FIG. 10 is a line graph showing sound pressure levels of noise generated in the three-phase motor 6 of the embodiment and the three-phase motors of the conventional examples 1 to 3, respectively. The line graph in FIG. 10 indicates that the sound pressure level of the noise having a frequency value f among the noises generated in the three-phase motor 6 of the embodiment when the rotation speed of the three-phase motor 6 of the embodiment is 55 rps is indicates the largest. The line graph in FIG. 10 further shows that the frequency of the noise generated in the three-phase motor 6 of the embodiment is the value f when the rotation speed of the three-phase motors of the conventional examples 2 to comparative example 3 is 55 rps. It indicates that the sound pressure level of the sound is the highest. The value f indicates 330 Hz. That is, the line graph in FIG. 10 shows that the sound pressure level of the sound with a frequency six times the rotation speed of the three-phase motor among the noises generated in the three-phase motor is the highest.
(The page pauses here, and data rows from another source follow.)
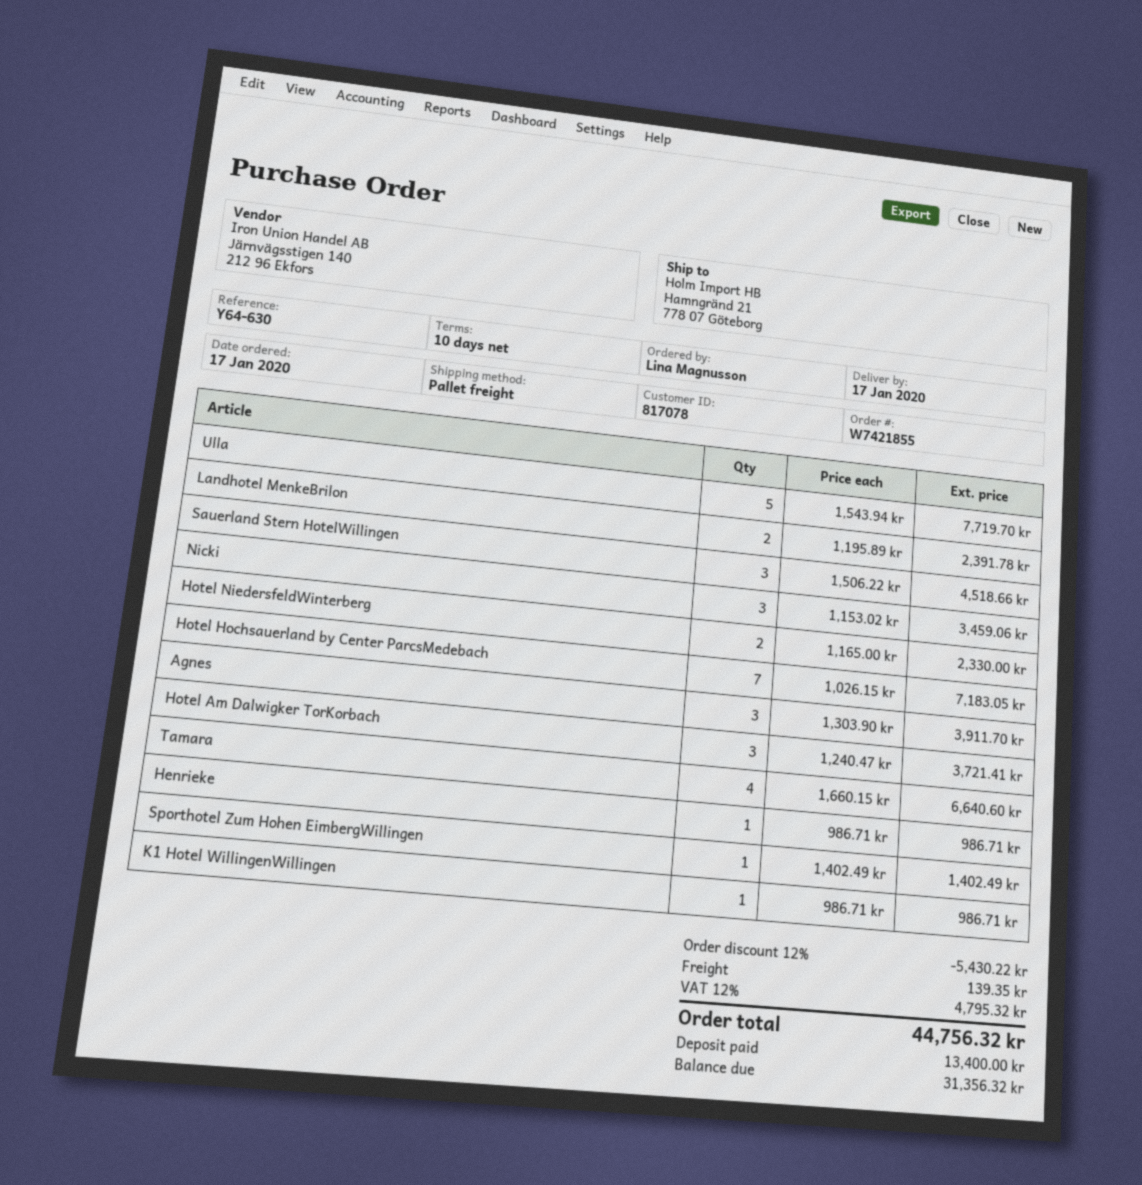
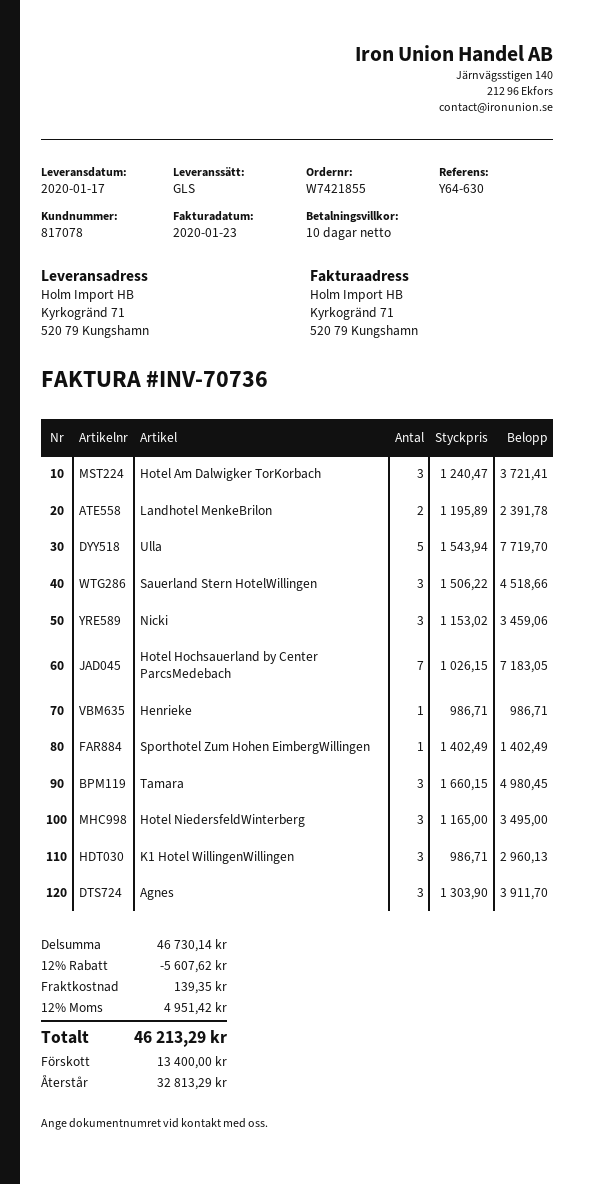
shipping method: pallet freight -> GLS
ship to: Hamngränd 21, 778 07 Göteborg -> Kyrkogränd 71, 520 79 Kungshamn
Hotel NiedersfeldWinterberg: 2 x 1165.00 = 2330.00 -> 3 x 1165.00 = 3495.00
Tamara: 4 x 1660.15 = 6640.60 -> 3 x 1660.15 = 4980.45
K1 Hotel WillingenWillingen: 1 x 986.71 = 986.71 -> 3 x 986.71 = 2960.13
discount: 12% = 5430.22 -> 12% = 5607.62
tax: 12% = 4795.32 -> 12% = 4951.42
total: 44756.32 -> 46213.29
balance: 31356.32 -> 32813.29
The line graph in FIG. 10 further indicates that the magnitude of the noise can be evaluated using the sound pressure level of the sound with a frequency six times the rotation speed of the three-phase motor among the noises generated in the three-phase motor. is shown.

FIG. 11 shows the sound of a sound with a frequency of 270 Hz among the noises generated in the three-phase motor 6 of the embodiment and the three-phase motors of the conventional example to the comparative example 3 when the rotation speed of the three-phase motor is 45 rps. 4 is a bar graph showing pressure levels; The bar graph of FIG. 11 shows that the sound pressure level of the noise of the three-phase motor 6 of the embodiment is approximately equal to the sound pressure level of the noise of the conventional three-phase motor, and the sound pressure level of the noise of the three-phase motor 6 of the embodiment is approximately equal to the sound pressure level of the noise of the conventional three-phase motor. This indicates that the pressure level is slightly lower than the sound pressure level of the noise of the conventional three-phase motor. The bar graph of FIG. 11 further shows that the sound pressure level of the noise of the three-phase motor 6 of the example is lower than the sound pressure level of the noise of the three-phase motors of Comparative Examples 1 to 3, and the three-phase motor of the example This indicates that the noise of the motor 6 is smaller than the noise of the three-phase motors of Comparative Examples 1-3.

FIG. 12 shows the sound of a sound with a frequency of 330 Hz among the noises generated respectively by the three-phase motor 6 of the embodiment and the three-phase motors of the conventional example to the comparative example 3 when the rotation speed of the three-phase motor is 55 rps. 4 is a bar graph showing pressure levels; The bar graph of FIG. 12 shows that the sound pressure level of the noise of the three-phase motor 6 of the embodiment is approximately equal to the sound pressure level of the noise of the conventional three-phase motor, and the sound pressure level of the noise of the three-phase motor 6 of the embodiment is approximately equal to the sound pressure level of the noise of the conventional three-phase motor. This indicates that the pressure level is slightly lower than the sound pressure level of the noise of the conventional three-phase motor. The bar graph in FIG. 12 further shows that the sound pressure level of the noise of the three-phase motor 6 of the example is lower than the sound pressure level of the noise of the three-phase motors of Comparative Examples 1 to 3, and the three-phase motor of the example This indicates that the noise of the motor 6 is smaller than the noise of the three-phase motors of Comparative Examples 1-3.

FIG. 13 shows the sound of the sound with a frequency of 360 Hz among the noises generated respectively by the three-phase motor 6 of the embodiment and the three-phase motors of the conventional example to the comparative example 3 when the rotation speed of the three-phase motor is 60 rps. 4 is a bar graph showing pressure levels; The bar graph of FIG. 13 shows that the sound pressure level of the noise of the three-phase motor 6 of the embodiment is approximately equal to the sound pressure level of the noise of the conventional three-phase motor, and the sound pressure level of the noise of the three-phase motor 6 of the embodiment is approximately equal to the sound pressure level of the noise of the conventional three-phase motor. This indicates that the pressure level is slightly lower than the sound pressure level of the noise of the conventional three-phase motor. The bar graph of FIG. 13 further shows that the sound pressure level of the noise of the three-phase motor 6 of the example is lower than the sound pressure level of the noise of the three-phase motors of Comparative Examples 1 to 3, and the three-phase motor of the example This indicates that the noise of the motor 6 is smaller than the noise of the three-phase motors of Comparative Examples 1-3.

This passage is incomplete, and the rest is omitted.